Source records Start Marker
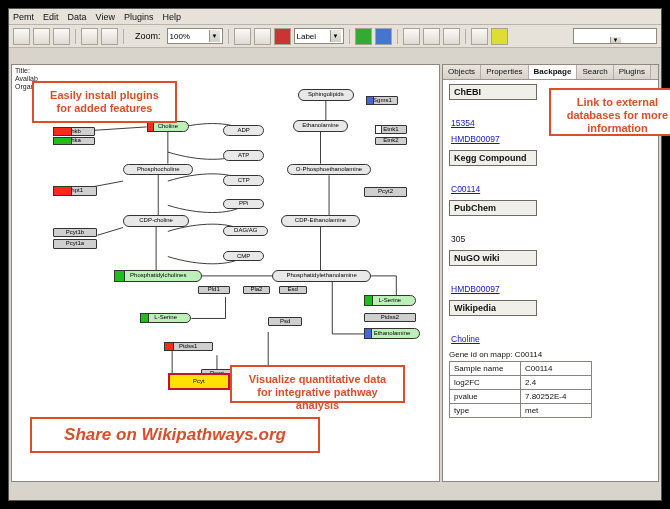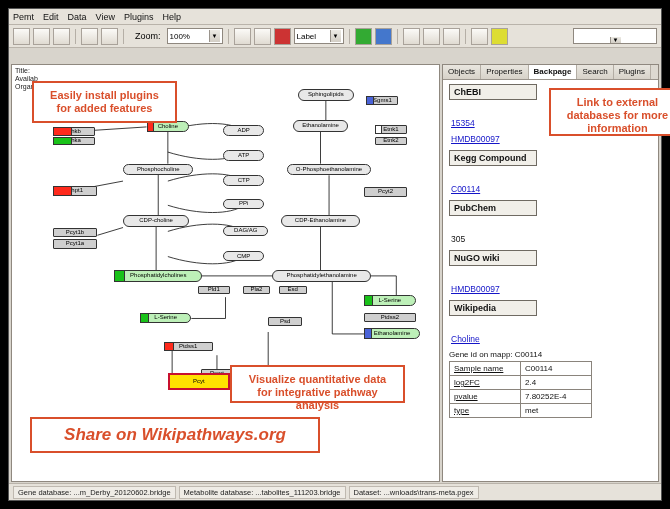--- a/index.html
+++ b/index.html
@@ -51,7 +51,7 @@
   .geneid{font-size:8px;margin-bottom:2px;}
   table.expr{border-collapse:collapse;font-size:8px;}
   table.expr td{border:1px solid #8a847c;padding:1px 4px;height:11px;}
-  table.expr td.k{width:62px;text-decoration:underline;}
+  table.expr td.k{width:62px;}
   table.expr td.v{width:62px;}
 
   

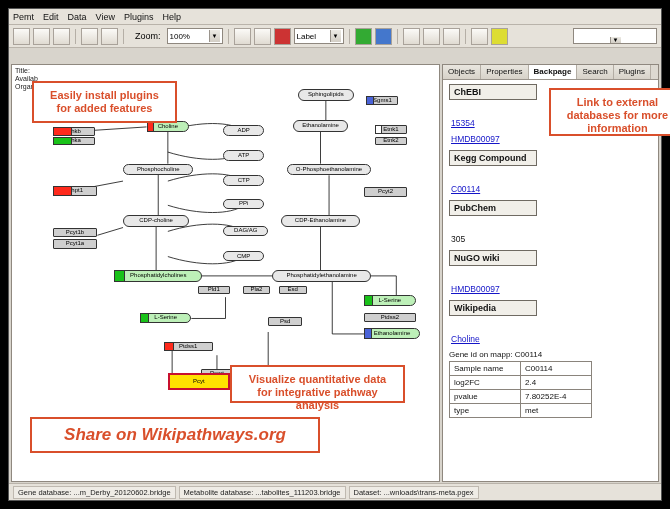--- a/index.html
+++ b/index.html
@@ -269,11 +269,6 @@
     </div>
   </div>
 
-  <div class="statusbar">
-    <div class="seg">Gene database: ...m_Derby_20120602.bridge</div>
-    <div class="seg">Metabolite database: ...tabolites_111203.bridge</div>
-    <div class="seg">Dataset: ...wnloads\trans-meta.pgex</div>
-  </div>
 
   <div class="callout" style="left:540px;top:79px;width:137px;height:48px;">Link  to external databases  for more information</div>
 </div>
Source records End Marker
Exercise objective -
Copy each line of the data that includes the word "border".

Response area -
   table.expr{border-collapse:collapse;font-size:8px;}
   table.expr td{border:1px solid #8a847c;padding:1px 4px;height:11px;}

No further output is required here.